#### [Problem requirements]
Could each record be written out again exactly as it stands?

[Change listing data]

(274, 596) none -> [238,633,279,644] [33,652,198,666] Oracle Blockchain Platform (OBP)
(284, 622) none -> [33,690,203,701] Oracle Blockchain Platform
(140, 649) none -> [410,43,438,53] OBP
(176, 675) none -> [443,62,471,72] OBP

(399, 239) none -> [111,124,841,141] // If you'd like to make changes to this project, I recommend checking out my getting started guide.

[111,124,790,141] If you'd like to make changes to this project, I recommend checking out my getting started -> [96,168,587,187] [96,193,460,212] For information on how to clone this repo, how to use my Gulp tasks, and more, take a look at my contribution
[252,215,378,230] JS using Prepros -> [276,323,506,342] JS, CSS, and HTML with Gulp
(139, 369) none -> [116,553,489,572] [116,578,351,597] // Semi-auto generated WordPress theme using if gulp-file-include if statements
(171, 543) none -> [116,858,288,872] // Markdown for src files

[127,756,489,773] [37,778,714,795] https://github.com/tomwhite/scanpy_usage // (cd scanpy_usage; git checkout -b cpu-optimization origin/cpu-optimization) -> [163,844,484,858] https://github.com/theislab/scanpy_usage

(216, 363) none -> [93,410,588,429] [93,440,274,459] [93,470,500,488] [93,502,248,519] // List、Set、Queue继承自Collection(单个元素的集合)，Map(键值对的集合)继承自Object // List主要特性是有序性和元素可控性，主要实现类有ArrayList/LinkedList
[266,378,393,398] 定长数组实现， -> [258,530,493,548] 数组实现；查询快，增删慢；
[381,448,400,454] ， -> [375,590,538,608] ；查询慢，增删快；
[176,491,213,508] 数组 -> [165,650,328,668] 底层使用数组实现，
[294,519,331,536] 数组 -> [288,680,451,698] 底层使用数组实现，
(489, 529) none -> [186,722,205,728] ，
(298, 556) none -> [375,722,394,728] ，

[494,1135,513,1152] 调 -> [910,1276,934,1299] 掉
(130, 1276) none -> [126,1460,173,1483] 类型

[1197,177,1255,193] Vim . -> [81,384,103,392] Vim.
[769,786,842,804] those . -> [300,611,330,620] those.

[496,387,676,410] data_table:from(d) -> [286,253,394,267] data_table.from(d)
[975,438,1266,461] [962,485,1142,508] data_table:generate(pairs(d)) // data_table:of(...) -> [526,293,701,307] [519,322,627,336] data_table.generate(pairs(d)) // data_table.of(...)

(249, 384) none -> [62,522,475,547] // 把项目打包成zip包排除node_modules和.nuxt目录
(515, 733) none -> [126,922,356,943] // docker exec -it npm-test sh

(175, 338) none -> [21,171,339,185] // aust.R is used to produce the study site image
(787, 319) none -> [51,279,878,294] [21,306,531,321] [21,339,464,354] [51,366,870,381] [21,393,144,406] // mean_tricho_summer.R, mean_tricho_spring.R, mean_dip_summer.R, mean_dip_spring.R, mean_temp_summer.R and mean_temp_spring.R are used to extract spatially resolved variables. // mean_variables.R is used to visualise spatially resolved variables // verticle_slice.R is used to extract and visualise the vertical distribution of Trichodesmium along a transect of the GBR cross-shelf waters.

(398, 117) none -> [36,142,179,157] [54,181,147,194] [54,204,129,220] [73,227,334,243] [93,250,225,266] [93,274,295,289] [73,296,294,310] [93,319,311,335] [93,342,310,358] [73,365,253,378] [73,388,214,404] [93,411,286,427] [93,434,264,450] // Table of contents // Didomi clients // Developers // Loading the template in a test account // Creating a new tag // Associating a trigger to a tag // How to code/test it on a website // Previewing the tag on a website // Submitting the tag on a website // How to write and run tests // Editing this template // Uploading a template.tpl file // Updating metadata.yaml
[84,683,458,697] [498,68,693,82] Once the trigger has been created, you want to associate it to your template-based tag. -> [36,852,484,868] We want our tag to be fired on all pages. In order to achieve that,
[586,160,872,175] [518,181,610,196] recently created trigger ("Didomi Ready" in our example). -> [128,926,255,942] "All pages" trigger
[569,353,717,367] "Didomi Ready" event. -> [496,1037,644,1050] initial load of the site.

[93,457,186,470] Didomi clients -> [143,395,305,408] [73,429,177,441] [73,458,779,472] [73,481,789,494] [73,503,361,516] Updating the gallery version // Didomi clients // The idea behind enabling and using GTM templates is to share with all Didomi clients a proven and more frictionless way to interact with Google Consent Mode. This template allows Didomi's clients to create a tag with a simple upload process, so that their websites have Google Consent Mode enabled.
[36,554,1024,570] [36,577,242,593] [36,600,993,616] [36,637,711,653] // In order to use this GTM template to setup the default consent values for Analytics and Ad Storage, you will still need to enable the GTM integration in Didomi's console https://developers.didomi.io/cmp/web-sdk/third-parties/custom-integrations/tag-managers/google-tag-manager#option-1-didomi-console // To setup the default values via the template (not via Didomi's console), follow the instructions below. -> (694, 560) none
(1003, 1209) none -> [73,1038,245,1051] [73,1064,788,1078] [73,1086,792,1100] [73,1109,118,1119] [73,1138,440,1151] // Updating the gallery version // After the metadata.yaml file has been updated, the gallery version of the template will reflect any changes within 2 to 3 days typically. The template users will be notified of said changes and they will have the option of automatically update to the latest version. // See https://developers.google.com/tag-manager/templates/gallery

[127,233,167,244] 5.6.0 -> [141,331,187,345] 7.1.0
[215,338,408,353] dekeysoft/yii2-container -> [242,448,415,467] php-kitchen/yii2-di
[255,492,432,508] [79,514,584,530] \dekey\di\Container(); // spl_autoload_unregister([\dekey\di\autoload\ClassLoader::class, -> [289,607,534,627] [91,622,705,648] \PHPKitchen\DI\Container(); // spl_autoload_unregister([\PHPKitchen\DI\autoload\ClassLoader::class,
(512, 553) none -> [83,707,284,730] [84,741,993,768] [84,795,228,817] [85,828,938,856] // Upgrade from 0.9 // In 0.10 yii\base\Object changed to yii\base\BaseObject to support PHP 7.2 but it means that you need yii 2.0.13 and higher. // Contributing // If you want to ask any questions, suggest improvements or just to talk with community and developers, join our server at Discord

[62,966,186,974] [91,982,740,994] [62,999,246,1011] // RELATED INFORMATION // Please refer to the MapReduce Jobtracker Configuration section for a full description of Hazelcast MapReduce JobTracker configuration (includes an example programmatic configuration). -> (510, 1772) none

#### [Response to this exercise]
(274, 596) none -> [238,633,279,644] [33,652,198,666] Oracle Blockchain Platform (OBP)
(284, 622) none -> [33,690,203,701] Oracle Blockchain Platform
(140, 649) none -> [410,43,438,53] OBP
(176, 675) none -> [443,62,471,72] OBP

(399, 239) none -> [111,124,841,141] // If you'd like to make changes to this project, I recommend checking out my getting started guide.

[111,124,790,141] If you'd like to make changes to this project, I recommend checking out my getting started -> [96,168,587,187] [96,193,460,212] For information on how to clone this repo, how to use my Gulp tasks, and more, take a look at my contribution
[252,215,378,230] JS using Prepros -> [276,323,506,342] JS, CSS, and HTML with Gulp
(139, 369) none -> [116,553,489,572] [116,578,351,597] // Semi-auto generated WordPress theme using if gulp-file-include if statements
(171, 543) none -> [116,858,288,872] // Markdown for src files

[127,756,489,773] [37,778,714,795] https://github.com/tomwhite/scanpy_usage // (cd scanpy_usage; git checkout -b cpu-optimization origin/cpu-optimization) -> [163,844,484,858] https://github.com/theislab/scanpy_usage

(216, 363) none -> [93,410,588,429] [93,440,274,459] [93,470,500,488] [93,502,248,519] // List、Set、Queue继承自Collection(单个元素的集合)，Map(键值对的集合)继承自Object // List主要特性是有序性和元素可控性，主要实现类有ArrayList/LinkedList
[266,378,393,398] 定长数组实现， -> [258,530,493,548] 数组实现；查询快，增删慢；
[381,448,400,454] ， -> [375,590,538,608] ；查询慢，增删快；
[176,491,213,508] 数组 -> [165,650,328,668] 底层使用数组实现，
[294,519,331,536] 数组 -> [288,680,451,698] 底层使用数组实现，
(489, 529) none -> [186,722,205,728] ，
(298, 556) none -> [375,722,394,728] ，

[494,1135,513,1152] 调 -> [910,1276,934,1299] 掉
(130, 1276) none -> [126,1460,173,1483] 类型

[1197,177,1255,193] Vim . -> [81,384,103,392] Vim.
[769,786,842,804] those . -> [300,611,330,620] those.

[496,387,676,410] data_table:from(d) -> [286,253,394,267] data_table.from(d)
[975,438,1266,461] [962,485,1142,508] data_table:generate(pairs(d)) // data_table:of(...) -> [526,293,701,307] [519,322,627,336] data_table.generate(pairs(d)) // data_table.of(...)

(249, 384) none -> [62,522,475,547] // 把项目打包成zip包排除node_modules和.nuxt目录
(515, 733) none -> [126,922,356,943] // docker exec -it npm-test sh

(175, 338) none -> [21,171,339,185] // aust.R is used to produce the study site image
(787, 319) none -> [51,279,878,294] [21,306,531,321] [21,339,464,354] [51,366,870,381] [21,393,144,406] // mean_tricho_summer.R, mean_tricho_spring.R, mean_dip_summer.R, mean_dip_spring.R, mean_temp_summer.R and mean_temp_spring.R are used to extract spatially resolved variables. // mean_variables.R is used to visualise spatially resolved variables // verticle_slice.R is used to extract and visualise the vertical distribution of Trichodesmium along a transect of the GBR cross-shelf waters.

(398, 117) none -> [36,142,179,157] [54,181,147,194] [54,204,129,220] [73,227,334,243] [93,250,225,266] [93,274,295,289] [73,296,294,310] [93,319,311,335] [93,342,310,358] [73,365,253,378] [73,388,214,404] [93,411,286,427] [93,434,264,450] // Table of contents // Didomi clients // Developers // Loading the template in a test account // Creating a new tag // Associating a trigger to a tag // How to code/test it on a website // Previewing the tag on a website // Submitting the tag on a website // How to write and run tests // Editing this template // Uploading a template.tpl file // Updating metadata.yaml
[84,683,458,697] [498,68,693,82] Once the trigger has been created, you want to associate it to your template-based tag. -> [36,852,484,868] We want our tag to be fired on all pages. In order to achieve that,
[586,160,872,175] [518,181,610,196] recently created trigger ("Didomi Ready" in our example). -> [128,926,255,942] "All pages" trigger
[569,353,717,367] "Didomi Ready" event. -> [496,1037,644,1050] initial load of the site.

[93,457,186,470] Didomi clients -> [143,395,305,408] [73,429,177,441] [73,458,779,472] [73,481,789,494] [73,503,361,516] Updating the gallery version // Didomi clients // The idea behind enabling and using GTM templates is to share with all Didomi clients a proven and more frictionless way to interact with Google Consent Mode. This template allows Didomi's clients to create a tag with a simple upload process, so that their websites have Google Consent Mode enabled.
[36,554,1024,570] [36,577,242,593] [36,600,993,616] [36,637,711,653] // In order to use this GTM template to setup the default consent values for Analytics and Ad Storage, you will still need to enable the GTM integration in Didomi's console https://developers.didomi.io/cmp/web-sdk/third-parties/custom-integrations/tag-managers/google-tag-manager#option-1-didomi-console // To setup the default values via the template (not via Didomi's console), follow the instructions below. -> (694, 560) none
(1003, 1209) none -> [73,1038,245,1051] [73,1064,788,1078] [73,1086,792,1100] [73,1109,118,1119] [73,1138,440,1151] // Updating the gallery version // After the metadata.yaml file has been updated, the gallery version of the template will reflect any changes within 2 to 3 days typically. The template users will be notified of said changes and they will have the option of automatically update to the latest version. // See https://developers.google.com/tag-manager/templates/gallery

[127,233,167,244] 5.6.0 -> [141,331,187,345] 7.1.0
[215,338,408,353] dekeysoft/yii2-container -> [242,448,415,467] php-kitchen/yii2-di
[255,492,432,508] [79,514,584,530] \dekey\di\Container(); // spl_autoload_unregister([\dekey\di\autoload\ClassLoader::class, -> [289,607,534,627] [91,622,705,648] \PHPKitchen\DI\Container(); // spl_autoload_unregister([\PHPKitchen\DI\autoload\ClassLoader::class,
(512, 553) none -> [83,707,284,730] [84,741,993,768] [84,795,228,817] [85,828,938,856] // Upgrade from 0.9 // In 0.10 yii\base\Object changed to yii\base\BaseObject to support PHP 7.2 but it means that you need yii 2.0.13 and higher. // Contributing // If you want to ask any questions, suggest improvements or just to talk with community and developers, join our server at Discord

[62,966,186,974] [91,982,740,994] [62,999,246,1011] // RELATED INFORMATION // Please refer to the MapReduce Jobtracker Configuration section for a full description of Hazelcast MapReduce JobTracker configuration (includes an example programmatic configuration). -> (510, 1772) none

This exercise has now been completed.